NHA partner-schools have used instructional coaching for years. The model employs a constant cycle of feedback focused on teaching strategies and learning outcomes. Essentially, the program highlights teacher success for helping students achieve their academic goals, which aligns with NHA’s mission of challenging every child to achieve. This is done through weekly feedback sessions that help a teacher celebrate successes and identify improvement areas.
Gorman said the frequency of instructional coaching doesn’t mean a dean is hovering over a teacher. It allows the dean to tailor the coaching to the individual, whether it’s dealing with student behavior, parent communications, classroom management, or curriculum.
“That's what really sets us apart and what allows the support to be so much more meaningful and purposeful,” she said. “It was very much based on my own individual needs. That relationship piece was the biggest thing, and that’s what we focus on here.”
In addition to the dean model, teachers at 24 NHA partner-schools have been part of a new teacher mentor program that is in its second year.

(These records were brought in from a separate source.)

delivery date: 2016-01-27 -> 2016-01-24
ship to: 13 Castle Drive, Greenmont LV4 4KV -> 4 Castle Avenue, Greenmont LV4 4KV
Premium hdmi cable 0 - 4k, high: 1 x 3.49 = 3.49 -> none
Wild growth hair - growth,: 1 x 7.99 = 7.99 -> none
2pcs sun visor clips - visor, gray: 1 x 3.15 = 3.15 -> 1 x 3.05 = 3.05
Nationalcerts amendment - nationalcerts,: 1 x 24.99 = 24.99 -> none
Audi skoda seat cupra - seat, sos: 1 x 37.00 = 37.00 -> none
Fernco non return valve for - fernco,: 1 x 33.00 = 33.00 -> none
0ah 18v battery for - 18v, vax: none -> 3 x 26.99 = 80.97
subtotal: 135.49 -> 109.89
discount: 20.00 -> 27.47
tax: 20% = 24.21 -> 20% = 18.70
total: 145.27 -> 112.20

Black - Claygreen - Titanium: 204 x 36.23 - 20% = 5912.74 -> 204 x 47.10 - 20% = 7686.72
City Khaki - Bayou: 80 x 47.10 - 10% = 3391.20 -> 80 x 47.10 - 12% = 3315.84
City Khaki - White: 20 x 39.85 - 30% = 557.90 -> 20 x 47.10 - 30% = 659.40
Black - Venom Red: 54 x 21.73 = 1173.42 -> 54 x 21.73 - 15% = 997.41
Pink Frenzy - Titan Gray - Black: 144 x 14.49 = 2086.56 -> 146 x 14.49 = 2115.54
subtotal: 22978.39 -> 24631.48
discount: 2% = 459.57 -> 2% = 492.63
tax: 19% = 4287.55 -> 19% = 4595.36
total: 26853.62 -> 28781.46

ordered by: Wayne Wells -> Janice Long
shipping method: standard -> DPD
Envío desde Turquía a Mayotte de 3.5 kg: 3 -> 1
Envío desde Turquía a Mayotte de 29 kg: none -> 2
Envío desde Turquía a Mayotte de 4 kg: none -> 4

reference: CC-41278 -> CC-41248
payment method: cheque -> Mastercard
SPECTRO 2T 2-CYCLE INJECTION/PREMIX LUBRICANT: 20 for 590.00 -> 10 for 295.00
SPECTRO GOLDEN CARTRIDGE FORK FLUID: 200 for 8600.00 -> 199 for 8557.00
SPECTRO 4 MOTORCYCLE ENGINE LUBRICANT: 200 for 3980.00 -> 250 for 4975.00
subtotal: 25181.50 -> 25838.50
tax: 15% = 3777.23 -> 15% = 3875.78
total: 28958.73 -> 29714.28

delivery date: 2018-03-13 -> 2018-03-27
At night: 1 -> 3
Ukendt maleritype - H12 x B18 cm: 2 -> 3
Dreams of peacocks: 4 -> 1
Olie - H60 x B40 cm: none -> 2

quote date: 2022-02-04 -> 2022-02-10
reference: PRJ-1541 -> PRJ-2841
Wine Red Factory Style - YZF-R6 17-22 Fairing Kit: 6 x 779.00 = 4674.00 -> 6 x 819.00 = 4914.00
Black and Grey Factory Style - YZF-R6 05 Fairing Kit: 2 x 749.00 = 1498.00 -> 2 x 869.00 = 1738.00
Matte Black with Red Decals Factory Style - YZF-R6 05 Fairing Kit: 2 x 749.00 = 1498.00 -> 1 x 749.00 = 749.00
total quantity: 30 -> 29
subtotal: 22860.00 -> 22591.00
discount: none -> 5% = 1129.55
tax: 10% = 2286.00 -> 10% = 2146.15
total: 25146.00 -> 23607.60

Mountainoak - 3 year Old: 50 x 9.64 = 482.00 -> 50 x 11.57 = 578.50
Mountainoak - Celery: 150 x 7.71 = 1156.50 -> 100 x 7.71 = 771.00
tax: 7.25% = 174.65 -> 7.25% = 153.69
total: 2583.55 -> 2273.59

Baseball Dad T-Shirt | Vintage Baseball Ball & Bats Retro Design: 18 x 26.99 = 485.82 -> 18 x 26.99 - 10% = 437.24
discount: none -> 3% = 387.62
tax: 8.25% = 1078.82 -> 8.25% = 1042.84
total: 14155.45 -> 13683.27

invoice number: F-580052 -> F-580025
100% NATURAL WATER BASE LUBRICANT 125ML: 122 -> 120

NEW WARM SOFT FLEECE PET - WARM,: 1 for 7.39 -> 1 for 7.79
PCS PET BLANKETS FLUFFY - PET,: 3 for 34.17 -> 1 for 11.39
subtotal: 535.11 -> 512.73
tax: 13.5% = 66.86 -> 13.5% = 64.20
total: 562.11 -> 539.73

Jessica Angle, manager of new teacher development, said the goal of this program is to have teacher mentor specialists work with teacher leaders or mentors instead of directly working with teachers.
“We’re focused on helping them become great mentors to truly influence change and the teachers that they’re mentoring,” Angle said.
In addition to the academic aspect and instructional coaching, the mentor program coaches teachers on emotional resiliency. The goal is to help teachers recognize their emotions and react in productive ways during times of distress.
“We’re focusing on helping teachers build the emotional intelligence to build those resiliency skills that will help them overcome all of those challenges,” Angle said, adding there’s more to teaching than just mastering course content.
NHA helps its teachers build a strong classroom culture before the school year begins with New Teacher Summit (NTS). The three-day regional event also gets teachers prepared for teaching specific subjects.
Teachers have praised the planning put into NTS and information they receive through pair work, table discussions, instruction, videos, and activities. It’s a lot of information to pack into three days, so NHA also provides an ongoing support plan that includes modules for each area.
Regardless of a teacher’s experience, the time and tools provided by NHA partner-schools give them room for professional growth and assist them as needed.
“I will always sing the praises of NHA when it comes to support,” Gorman said. “I never don’t feel like I have enough here, especially when you’re a new teacher getting your feet under you. I am forever grateful for what I had in the start.”
About Peak Charter Academy
Peak Charter Academy is a tuition-free, public charter school in Apex, North Carolina, serving students in kindergarten through eighth grade. It is part of the National Heritage Academies network, which includes over 100 tuition-free, public charter schools serving more than 65,000 students in kindergarten through 12th grade across nine states. For more information, visit nhaschools.com.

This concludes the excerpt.